Le moment n'est pas anodin. Le pays traverse une séquence climatique brutale, avec des nappes phréatiques épuisées et un stress hydrique qui s'installe. Le Plan Maroc Vert a livré des records à l'export, mais le déficit en cadres techniques sur le terrain saute aux yeux dans chaque tournée régionale. Sans agronomes, sans techniciens formés à l'irrigation au goutte-à-goutte ni à l'agroécologie, les serres importées et les plateformes de prévision climatique restent des objets inertes.

Pourquoi miser sur la formation plutôt que sur la machine ?

Parce que la machine sans savoir, c'est la friche. La vraie innovation marocaine du moment, ce n'est pas la technologie de Tel-Aviv ou Wageningen — c'est la capacité à former une génération d'agriculteurs qui n'aura plus le luxe de la pluie régulière. El Bouari le formule en langue ministérielle : « préserver nos ressources naturelles » et « offrir des perspectives d'avenir prometteuses à notre jeunesse ». Traduction sans filtre : sans paysans qualifiés, le système hydrique craque dans dix ans. Le pari est juste. Reste à voir les budgets, les bourses, les places ouvertes dans les écoles d'agronomie. Sans chiffres, c'est un vœu. Avec eux, c'est une politique.

Et pendant ce temps, les Belges refusent la pause climatique

Le contraste mérite d'être posé. Selon le sondage publié vendredi par le Service public fédéral belge de la Santé publique — sixième édition de l'Enquête nationale sur le climat, 1 609 répondants —, 72 % des Belges placent l'environnement au troisième rang de leurs préoccupations, derrière l'inflation (81 %) et la fiscalité (75 %), mais loin devant l'immigration (59 %) ou l'emploi (54 %). Surtout, ils refusent en bloc l'idée de « mettre sur pause » la transition climatique, tendance pourtant montante dans plusieurs capitales européennes. La société est en avance sur ses dirigeants.

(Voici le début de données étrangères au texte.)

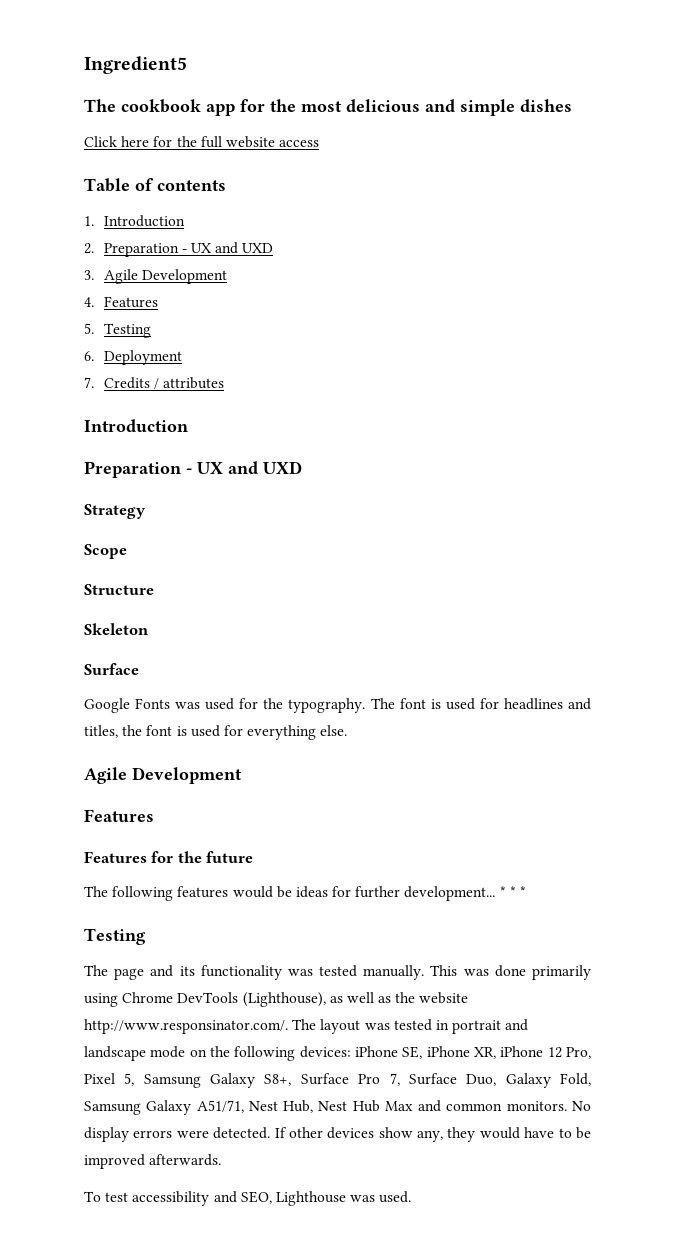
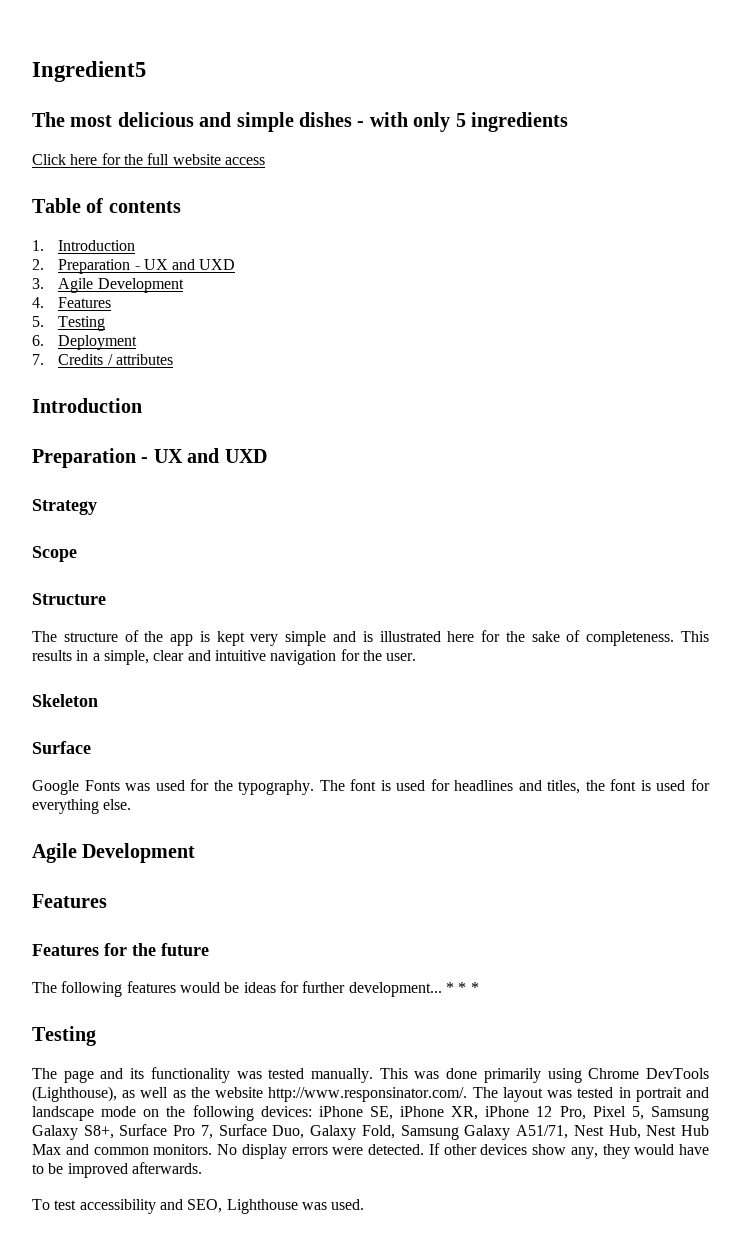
- The cookbook app for the most delicious and simple dishes
+ The most delicious and simple dishes - with only 5 ingredients
+ The structure of the app is kept very simple and is illustrated here for the sake of completeness. This results in a simple, clear and intuitive navigation for the user.

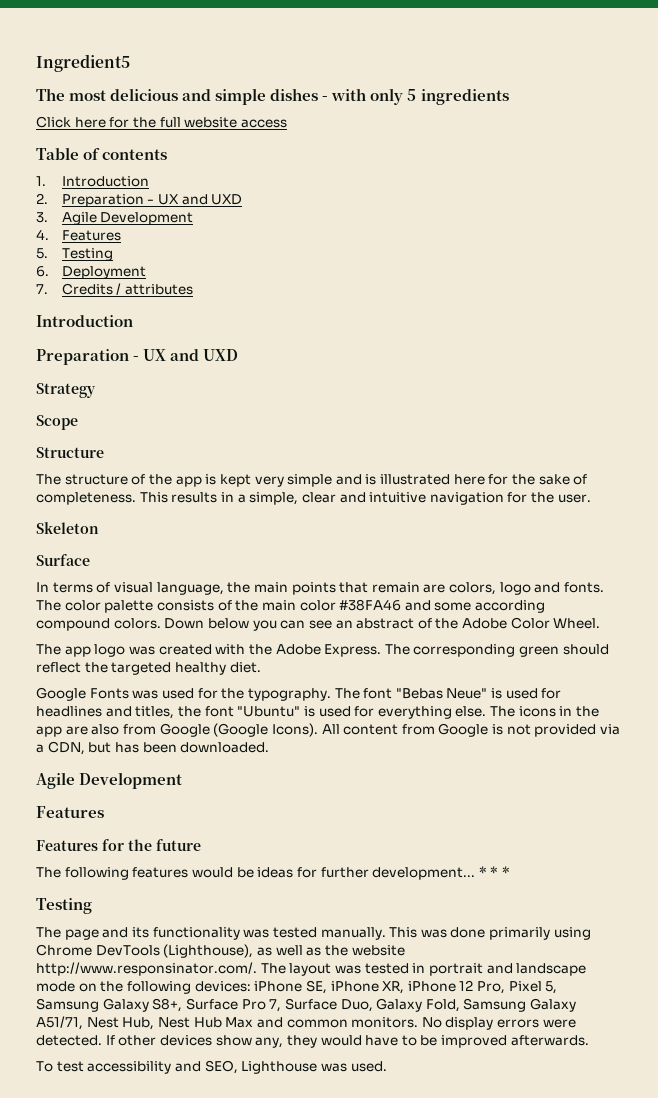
+ In terms of visual language, the main points that remain are colors, logo and fonts. The color palette consists of the main color #38FA46 and some according compound colors. Down below you can see an abstract of the Adobe Color Wheel.
+ The app logo was created with the Adobe Express. The corresponding green should reflect the targeted healthy diet.
- The font is used for headlines and titles, the font is used for everything else.
+ The font "Bebas Neue" is used for headlines and titles, the font "Ubuntu" is used for everything else. The icons in the app are also from Google (Google Icons). All content from Google is not provided via a CDN, but has been downloaded.

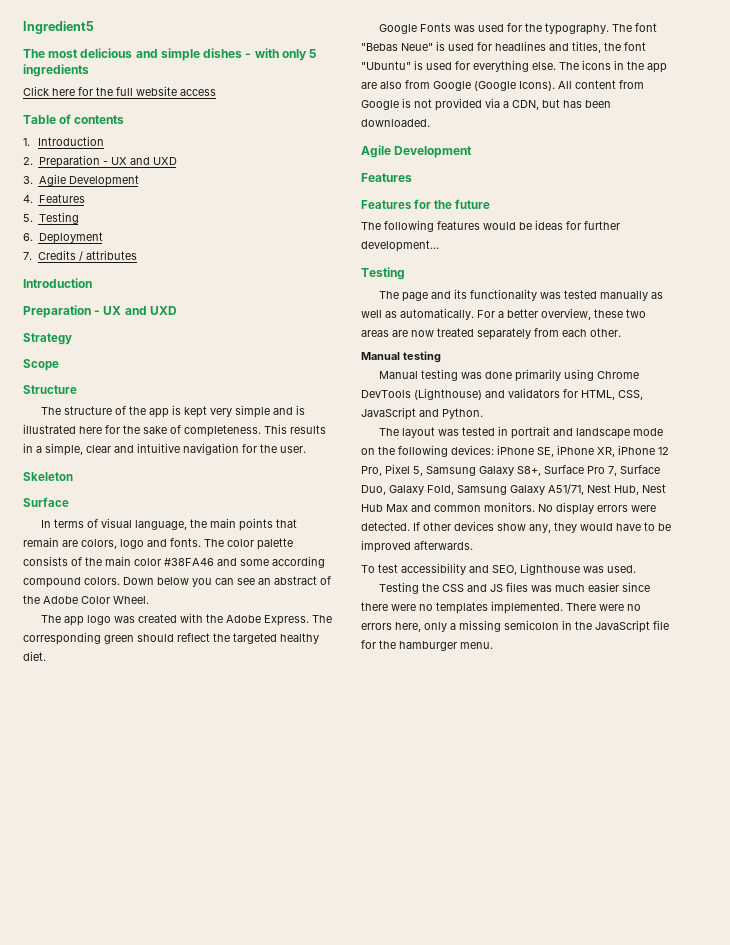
- * * *
- The page and its functionality was tested manually. This was done primarily using Chrome DevTools (Lighthouse), as well as the website http://www.responsinator.com/. The layout was tested in portrait and landscape mode on the following devices: iPhone SE, iPhone XR, iPhone 12 Pro, Pixel 5, Samsung Galaxy S8+, Surface Pro 7, Surface Duo, Galaxy Fold, Samsung Galaxy A51/71, Nest Hub, Nest Hub Max and common monitors.
+ The page and its functionality was tested manually as well as automatically. For a better overview, these two areas are now treated separately from each other.
+ Manual testing
+ Manual testing was done primarily using Chrome DevTools (Lighthouse) and validators for HTML, CSS, JavaScript and Python.
+ The layout was tested in portrait and landscape mode on the following devices: iPhone SE, iPhone XR, iPhone 12 Pro, Pixel 5, Samsung Galaxy S8+, Surface Pro 7, Surface Duo, Galaxy Fold, Samsung Galaxy A51/71, Nest Hub, Nest Hub Max and common monitors.
+ Testing the CSS and JS files was much easier since there were no templates implemented. There were no errors here, only a missing semicolon in the JavaScript file for the hamburger menu.

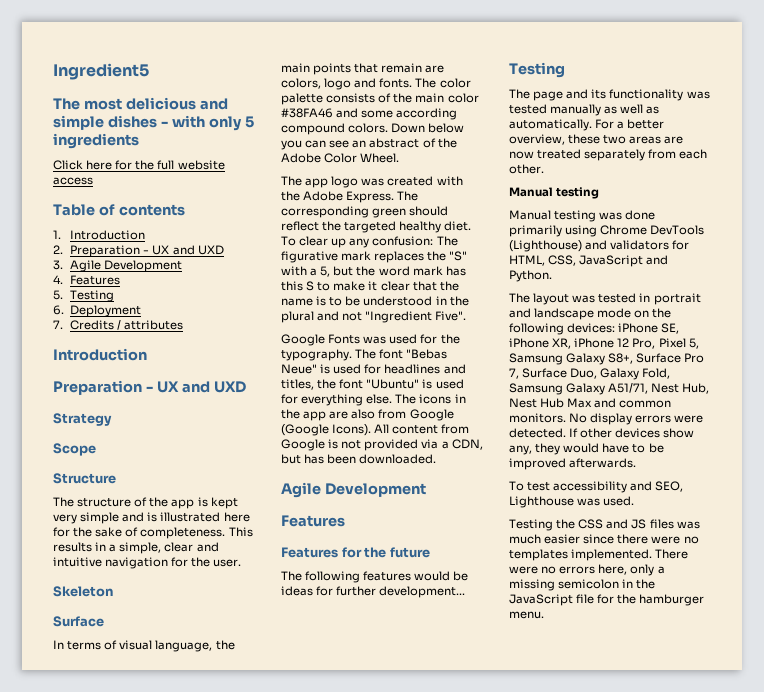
+ To clear up any confusion: The figurative mark replaces the "S" with a 5, but the word mark has this S to make it clear that the name is to be understood in the plural and not "Ingredient Five".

Le parallèle est cruel pour le débat public marocain. Quand un gouvernement européen hésite, ses citoyens le rappellent à ses devoirs via un sondage public. Quand le Maroc engage l'enseignement agricole, c'est l'État qui pousse, sans pression citoyenne mesurable. La demande de transition, ici, ne vient pas de la rue. Elle vient des nappes phréatiques qui baissent.

Ce qu'il faut retenir

Deux modèles d'innovation se dessinent. En Belgique, la pression vient d'en bas et oblige le politique à tenir le cap. Au Maroc, la contrainte vient de la nature et oblige l'État à investir le capital humain avant la quincaillerie. Former un agronome prend dix ans, reconfigurer une filière en prend vingt. Le pari de Meknès est lucide. Sa réussite se jugera sur la ligne budgétaire, pas sur les discours.